Observando a injustiça que se desenrolava diante dele, o reverendo Heist começou a falar. Após o bombardeamento de Pearl Harbor, o Reverendo Heist e vários outros clérigos assinaram uma carta conjunta pedindo ao Departamento de Justiça que protegesse os direitos dos estrangeiros inimigos e evitasse “usar os próprios métodos totalitários que condenamos”. A carta, impressa na edição de 5 de fevereiro de 1942 do Santa Maria Times e mais tarde no Rafu Shimpo , denunciava qualquer sugestão de conduzir quaisquer estrangeiros inimigos ou seus descendentes para campos de concentração.

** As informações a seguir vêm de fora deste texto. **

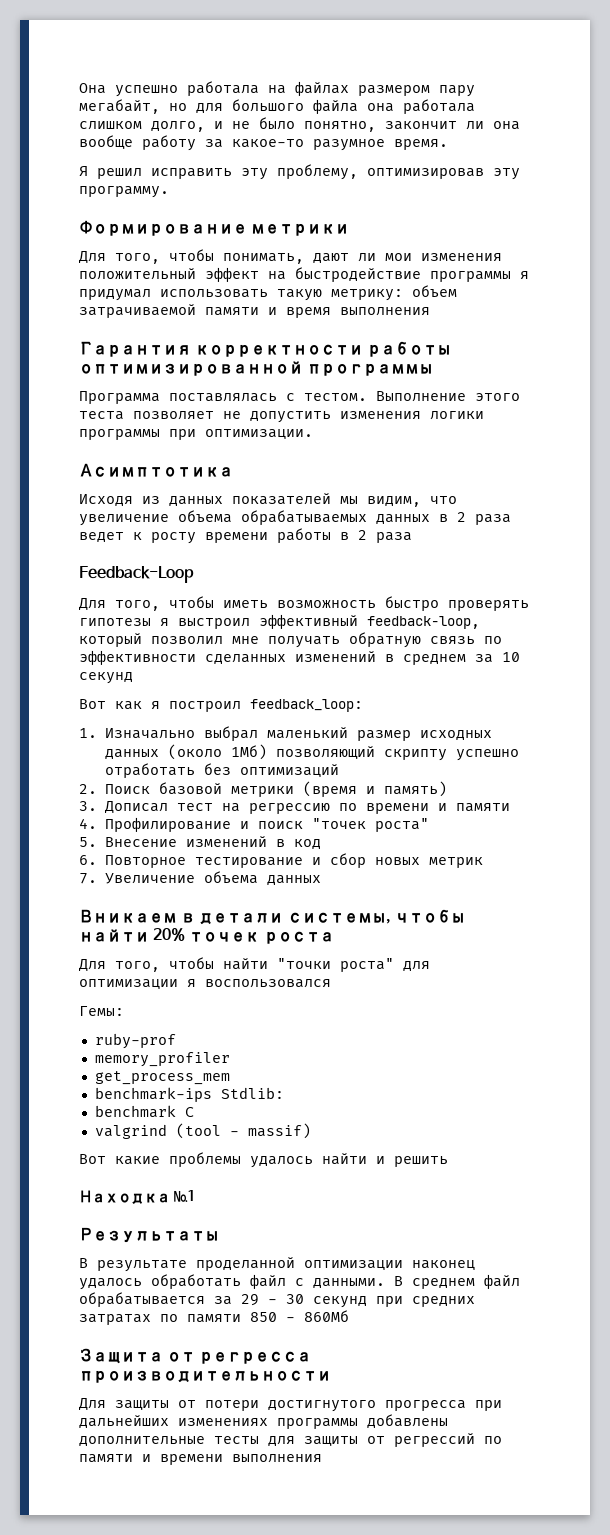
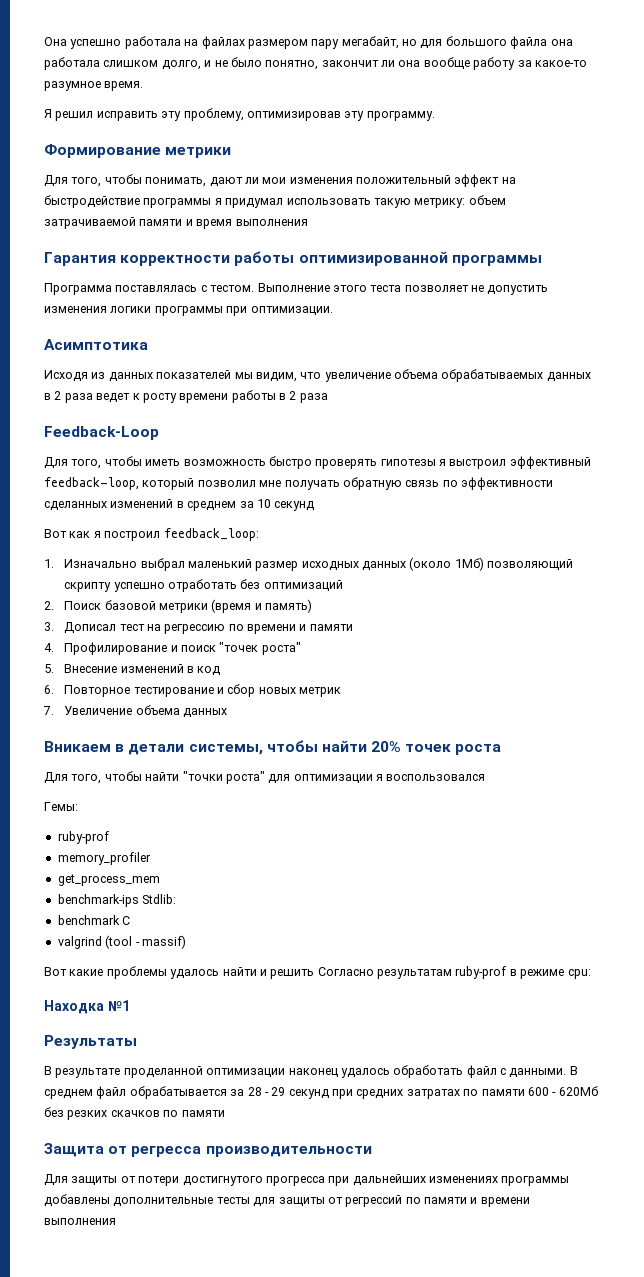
(448, 1161) none -> [317,966,591,979] Согласно результатам ruby-prof в режиме cpu:
[241,1294,304,1306] 29 - 30 -> [247,1087,286,1096] 28 - 29
[250,1310,349,1322] 850 - 860Мб -> [527,1086,598,1096] [44,1107,225,1120] 600 - 620Мб без резких скачков по памяти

Logo depois, Heist lançou um boletim semanal, The Church Call , no qual escreveu artigos denunciando as atitudes raciais dos líderes de Santa Maria. Na edição de 21 de junho de 1943 de The Church Call , Heist condenou a remoção forçada de nipo-americanos como “uma necessidade militar que encobre o ciúme e a ganância econômica da Califórnia” e criticou a Câmara de Comércio de Santa Maria por enviar uma carta racista ao Congresso convocando pela exclusão permanente dos nipo-americanos. Heist comparou a ação da Câmara às depredações dos camisas marrons nazistas.

O Santa Maria Times reimprimiu o artigo juntamente com a resposta irritada dos cidadãos locais de Santa Maria. Em 24 de junho, o Santa Maria Times publicou um editorial que acusava Heist de ingenuidade e declarava seu preconceito com uma transparência estonteante: “será pedir demais que esses poucos japoneses leais sofram pelos pecados da maioria, especialmente quando tal segregação pode ser salvar muitas vidas americanas leais? Achamos que não.”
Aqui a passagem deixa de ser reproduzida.